The fitness loop

This is the spine. Every other doc in the set is a deeper read on one stage of this loop. If you understand only one doc in this set, make it this one.

What you'll understand after this:

- The eight stages a fitness run passes through, in order.

- Where each stage lives in source.

- What "the same check, run twice" actually means deterministically.

- Where the worked example (acme-api) lands at every stage.

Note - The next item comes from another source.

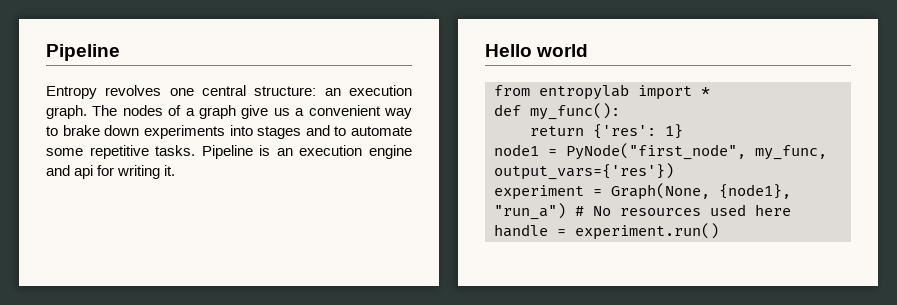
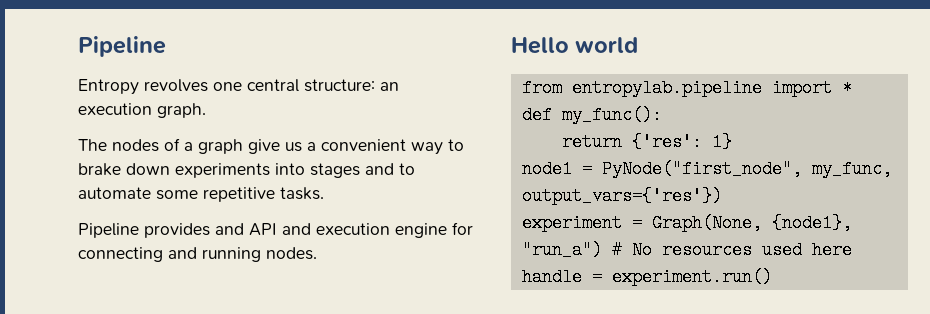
(87, 112) none -> (206, 110) //
[201,145,413,159] [46,165,176,179] Pipeline is an execution engine and api for writing it. -> [78,222,473,238] [78,247,317,262] // Pipeline provides and API and execution engine for connecting and running nodes.
[539,84,629,100] entropylab -> [571,79,762,97] entropylab.pipeline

We trace one specific scenario: a single check named no-console-log (one of the console-log family of detectors in packages/fitness/checks-universal/src/checks/quality/code-structure/no-console-log.ts) running inside acme-api. We follow it from the moment you type opensip fit to the moment your shell prompt reappears.

The eight stages

  argv          ┌──────────────────────────────────────────────────┐
   │            │  1. CLI dispatch       packages/cli/src/index.ts │
   ▼            └──────────────────────────────────────────────────┘
  commandSpecs ─────────► fitnessTool   (host-mounted; no raw Commander)
                            │
                            ▼
                ┌──────────────────────────────────────────────────┐
                │  2. Config + paths     core/lib/paths.ts         │
                │                        contracts/persistence    │
                └──────────────────────────────────────────────────┘
                            │
                            ▼
                ┌──────────────────────────────────────────────────┐
                │  3. Plugin load        core/plugins/discover.ts  │
                │                        fitness/plugins/          │
                └──────────────────────────────────────────────────┘
                            │
                            ▼
                ┌──────────────────────────────────────────────────┐
                │  4. Recipe selection   fitness/recipes/registry  │
                └──────────────────────────────────────────────────┘
                            │
                            ▼
                ┌──────────────────────────────────────────────────┐
                │  5. Target / scope     fitness/targets/          │
                │     resolution         fitness/framework/        │
                │                        path-matcher              │
                └──────────────────────────────────────────────────┘
                            │
                            ▼
                ┌──────────────────────────────────────────────────┐
                │  6. Check execution    fitness/framework/        │
                │                        define-check.ts           │
                │                        recipes/parallel-exec     │
                └──────────────────────────────────────────────────┘
                            │
                            ▼
                ┌──────────────────────────────────────────────────┐
                │  7. Signal aggregation core/types/signal.ts      │
                │                        contracts/types          │
                └──────────────────────────────────────────────────┘
                            │
                            ▼
                ┌──────────────────────────────────────────────────┐
                │  8. Render + exit      Ink (renderLive)          │
                │                        JSON / SARIF              │
                │                        exit code                 │
                └──────────────────────────────────────────────────┘
                            │
                            ▼
                       shell prompt

Eight stages, every one a read away.

Stage 1 — CLI dispatch

Source: packages/cli/src/index.ts

opensip fit invokes the binary. The CLI's job at this stage is small:

Parse global flags (--debug, --quiet).
Set up the logger and assign a runId (RUN_<ulid>).
Walk the per-invocation ToolRegistry (populated during bootstrap) and mount each registered Tool's declared commandSpecs via the host's mountCommandSpec. The fitness Tool declares fit, fit list, fit recipes, and fit export --format baseline; the host builds the Commander commands, applies the shared cross-tool flags, and owns the parse → handler → render → --json → exit pipeline. The cross-tool report command is mounted separately by the CLI because it composes data from every registered Tool.
Hand argv to Commander, which dispatches to the fit command spec's handler (packages/fitness/engine/src/tool.ts assembles the commandSpecs; the handler bodies live in the cli/ spec modules alongside it).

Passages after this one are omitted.